**Work to be completed**
What you give back must match the records below exactly.

*** Exercise materials ***

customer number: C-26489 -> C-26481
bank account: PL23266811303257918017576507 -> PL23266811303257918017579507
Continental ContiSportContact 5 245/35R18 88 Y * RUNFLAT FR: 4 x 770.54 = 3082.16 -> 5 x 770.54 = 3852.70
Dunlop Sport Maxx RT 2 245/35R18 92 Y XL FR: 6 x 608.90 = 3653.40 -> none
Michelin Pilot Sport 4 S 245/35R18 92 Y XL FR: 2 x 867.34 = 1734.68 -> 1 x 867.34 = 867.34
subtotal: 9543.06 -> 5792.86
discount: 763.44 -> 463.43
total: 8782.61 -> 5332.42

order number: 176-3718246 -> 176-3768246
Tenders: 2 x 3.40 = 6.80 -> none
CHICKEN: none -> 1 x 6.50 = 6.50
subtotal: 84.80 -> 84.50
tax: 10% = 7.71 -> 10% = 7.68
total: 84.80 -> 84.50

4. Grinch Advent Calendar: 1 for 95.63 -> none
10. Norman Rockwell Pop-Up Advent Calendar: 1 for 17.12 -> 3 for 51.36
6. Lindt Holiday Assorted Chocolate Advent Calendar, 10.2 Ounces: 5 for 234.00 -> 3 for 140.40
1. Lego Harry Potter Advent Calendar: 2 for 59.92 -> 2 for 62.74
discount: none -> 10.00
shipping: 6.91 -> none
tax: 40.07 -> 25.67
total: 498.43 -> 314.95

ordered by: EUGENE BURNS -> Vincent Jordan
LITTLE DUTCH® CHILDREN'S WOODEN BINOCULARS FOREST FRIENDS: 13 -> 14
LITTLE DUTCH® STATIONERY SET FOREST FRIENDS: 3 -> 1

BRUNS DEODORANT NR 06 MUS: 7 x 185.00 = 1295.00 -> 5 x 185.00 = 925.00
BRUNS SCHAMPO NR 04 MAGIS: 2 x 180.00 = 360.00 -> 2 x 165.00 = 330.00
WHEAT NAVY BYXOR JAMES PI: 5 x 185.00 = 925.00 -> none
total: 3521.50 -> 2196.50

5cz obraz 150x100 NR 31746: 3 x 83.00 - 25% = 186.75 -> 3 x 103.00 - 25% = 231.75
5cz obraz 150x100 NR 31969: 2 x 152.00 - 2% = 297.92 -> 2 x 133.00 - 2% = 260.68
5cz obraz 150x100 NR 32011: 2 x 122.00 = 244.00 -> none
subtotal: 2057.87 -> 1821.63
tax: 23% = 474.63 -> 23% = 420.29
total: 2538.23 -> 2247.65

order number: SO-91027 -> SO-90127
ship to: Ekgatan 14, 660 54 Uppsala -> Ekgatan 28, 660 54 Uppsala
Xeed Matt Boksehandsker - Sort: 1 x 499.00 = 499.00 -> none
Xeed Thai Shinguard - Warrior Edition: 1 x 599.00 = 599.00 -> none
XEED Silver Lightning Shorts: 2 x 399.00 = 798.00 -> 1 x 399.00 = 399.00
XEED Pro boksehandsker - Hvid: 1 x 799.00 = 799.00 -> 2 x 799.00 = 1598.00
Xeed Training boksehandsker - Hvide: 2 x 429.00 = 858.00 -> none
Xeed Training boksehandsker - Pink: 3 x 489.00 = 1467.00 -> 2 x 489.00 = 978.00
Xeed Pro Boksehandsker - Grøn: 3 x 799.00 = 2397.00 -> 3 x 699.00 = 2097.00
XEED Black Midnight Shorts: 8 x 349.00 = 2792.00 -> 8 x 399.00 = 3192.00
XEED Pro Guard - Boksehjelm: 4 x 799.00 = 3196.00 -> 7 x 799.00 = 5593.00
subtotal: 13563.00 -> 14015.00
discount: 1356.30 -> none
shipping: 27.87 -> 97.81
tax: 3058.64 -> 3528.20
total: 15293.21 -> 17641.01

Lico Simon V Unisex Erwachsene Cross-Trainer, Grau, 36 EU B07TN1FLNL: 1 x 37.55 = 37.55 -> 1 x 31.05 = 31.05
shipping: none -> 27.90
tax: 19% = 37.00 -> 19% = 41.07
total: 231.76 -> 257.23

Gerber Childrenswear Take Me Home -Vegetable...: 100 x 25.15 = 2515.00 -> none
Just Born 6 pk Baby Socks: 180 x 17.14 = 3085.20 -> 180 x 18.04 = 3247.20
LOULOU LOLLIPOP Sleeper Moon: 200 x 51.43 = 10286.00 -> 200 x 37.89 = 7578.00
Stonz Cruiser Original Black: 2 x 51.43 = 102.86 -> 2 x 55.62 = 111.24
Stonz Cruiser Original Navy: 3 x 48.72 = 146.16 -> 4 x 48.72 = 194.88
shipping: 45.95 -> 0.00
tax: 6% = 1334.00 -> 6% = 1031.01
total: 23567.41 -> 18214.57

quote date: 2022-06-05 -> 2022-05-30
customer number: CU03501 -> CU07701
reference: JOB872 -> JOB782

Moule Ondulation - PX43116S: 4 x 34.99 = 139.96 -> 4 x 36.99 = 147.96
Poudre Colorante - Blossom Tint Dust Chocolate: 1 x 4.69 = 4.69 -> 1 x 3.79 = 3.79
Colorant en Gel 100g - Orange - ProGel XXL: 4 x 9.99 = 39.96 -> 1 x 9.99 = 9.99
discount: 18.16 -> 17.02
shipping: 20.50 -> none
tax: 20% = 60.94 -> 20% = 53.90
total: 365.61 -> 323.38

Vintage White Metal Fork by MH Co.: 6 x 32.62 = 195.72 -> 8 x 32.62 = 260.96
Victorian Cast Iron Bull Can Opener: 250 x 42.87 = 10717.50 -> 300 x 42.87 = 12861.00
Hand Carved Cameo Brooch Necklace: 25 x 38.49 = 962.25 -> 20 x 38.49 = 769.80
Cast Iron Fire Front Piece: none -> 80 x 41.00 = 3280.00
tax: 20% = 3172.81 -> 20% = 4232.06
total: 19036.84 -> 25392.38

***

**Response area**
customer number: C-26489 -> C-26481
bank account: PL23266811303257918017576507 -> PL23266811303257918017579507
Continental ContiSportContact 5 245/35R18 88 Y * RUNFLAT FR: 4 x 770.54 = 3082.16 -> 5 x 770.54 = 3852.70
Dunlop Sport Maxx RT 2 245/35R18 92 Y XL FR: 6 x 608.90 = 3653.40 -> none
Michelin Pilot Sport 4 S 245/35R18 92 Y XL FR: 2 x 867.34 = 1734.68 -> 1 x 867.34 = 867.34
subtotal: 9543.06 -> 5792.86
discount: 763.44 -> 463.43
total: 8782.61 -> 5332.42

order number: 176-3718246 -> 176-3768246
Tenders: 2 x 3.40 = 6.80 -> none
CHICKEN: none -> 1 x 6.50 = 6.50
subtotal: 84.80 -> 84.50
tax: 10% = 7.71 -> 10% = 7.68
total: 84.80 -> 84.50

4. Grinch Advent Calendar: 1 for 95.63 -> none
10. Norman Rockwell Pop-Up Advent Calendar: 1 for 17.12 -> 3 for 51.36
6. Lindt Holiday Assorted Chocolate Advent Calendar, 10.2 Ounces: 5 for 234.00 -> 3 for 140.40
1. Lego Harry Potter Advent Calendar: 2 for 59.92 -> 2 for 62.74
discount: none -> 10.00
shipping: 6.91 -> none
tax: 40.07 -> 25.67
total: 498.43 -> 314.95

ordered by: EUGENE BURNS -> Vincent Jordan
LITTLE DUTCH® CHILDREN'S WOODEN BINOCULARS FOREST FRIENDS: 13 -> 14
LITTLE DUTCH® STATIONERY SET FOREST FRIENDS: 3 -> 1

BRUNS DEODORANT NR 06 MUS: 7 x 185.00 = 1295.00 -> 5 x 185.00 = 925.00
BRUNS SCHAMPO NR 04 MAGIS: 2 x 180.00 = 360.00 -> 2 x 165.00 = 330.00
WHEAT NAVY BYXOR JAMES PI: 5 x 185.00 = 925.00 -> none
total: 3521.50 -> 2196.50

5cz obraz 150x100 NR 31746: 3 x 83.00 - 25% = 186.75 -> 3 x 103.00 - 25% = 231.75
5cz obraz 150x100 NR 31969: 2 x 152.00 - 2% = 297.92 -> 2 x 133.00 - 2% = 260.68
5cz obraz 150x100 NR 32011: 2 x 122.00 = 244.00 -> none
subtotal: 2057.87 -> 1821.63
tax: 23% = 474.63 -> 23% = 420.29
total: 2538.23 -> 2247.65

order number: SO-91027 -> SO-90127
ship to: Ekgatan 14, 660 54 Uppsala -> Ekgatan 28, 660 54 Uppsala
Xeed Matt Boksehandsker - Sort: 1 x 499.00 = 499.00 -> none
Xeed Thai Shinguard - Warrior Edition: 1 x 599.00 = 599.00 -> none
XEED Silver Lightning Shorts: 2 x 399.00 = 798.00 -> 1 x 399.00 = 399.00
XEED Pro boksehandsker - Hvid: 1 x 799.00 = 799.00 -> 2 x 799.00 = 1598.00
Xeed Training boksehandsker - Hvide: 2 x 429.00 = 858.00 -> none
Xeed Training boksehandsker - Pink: 3 x 489.00 = 1467.00 -> 2 x 489.00 = 978.00
Xeed Pro Boksehandsker - Grøn: 3 x 799.00 = 2397.00 -> 3 x 699.00 = 2097.00
XEED Black Midnight Shorts: 8 x 349.00 = 2792.00 -> 8 x 399.00 = 3192.00
XEED Pro Guard - Boksehjelm: 4 x 799.00 = 3196.00 -> 7 x 799.00 = 5593.00
subtotal: 13563.00 -> 14015.00
discount: 1356.30 -> none
shipping: 27.87 -> 97.81
tax: 3058.64 -> 3528.20
total: 15293.21 -> 17641.01

Lico Simon V Unisex Erwachsene Cross-Trainer, Grau, 36 EU B07TN1FLNL: 1 x 37.55 = 37.55 -> 1 x 31.05 = 31.05
shipping: none -> 27.90
tax: 19% = 37.00 -> 19% = 41.07
total: 231.76 -> 257.23

Gerber Childrenswear Take Me Home -Vegetable...: 100 x 25.15 = 2515.00 -> none
Just Born 6 pk Baby Socks: 180 x 17.14 = 3085.20 -> 180 x 18.04 = 3247.20
LOULOU LOLLIPOP Sleeper Moon: 200 x 51.43 = 10286.00 -> 200 x 37.89 = 7578.00
Stonz Cruiser Original Black: 2 x 51.43 = 102.86 -> 2 x 55.62 = 111.24
Stonz Cruiser Original Navy: 3 x 48.72 = 146.16 -> 4 x 48.72 = 194.88
shipping: 45.95 -> 0.00
tax: 6% = 1334.00 -> 6% = 1031.01
total: 23567.41 -> 18214.57

quote date: 2022-06-05 -> 2022-05-30
customer number: CU03501 -> CU07701
reference: JOB872 -> JOB782

Moule Ondulation - PX43116S: 4 x 34.99 = 139.96 -> 4 x 36.99 = 147.96
Poudre Colorante - Blossom Tint Dust Chocolate: 1 x 4.69 = 4.69 -> 1 x 3.79 = 3.79
Colorant en Gel 100g - Orange - ProGel XXL: 4 x 9.99 = 39.96 -> 1 x 9.99 = 9.99
discount: 18.16 -> 17.02
shipping: 20.50 -> none
tax: 20% = 60.94 -> 20% = 53.90
total: 365.61 -> 323.38

Vintage White Metal Fork by MH Co.: 6 x 32.62 = 195.72 -> 8 x 32.62 = 260.96
Victorian Cast Iron Bull Can Opener: 250 x 42.87 = 10717.50 -> 300 x 42.87 = 12861.00
Hand Carved Cameo Brooch Necklace: 25 x 38.49 = 962.25 -> 20 x 38.49 = 769.80
Cast Iron Fire Front Piece: none -> 80 x 41.00 = 3280.00
tax: 20% = 3172.81 -> 20% = 4232.06
total: 19036.84 -> 25392.38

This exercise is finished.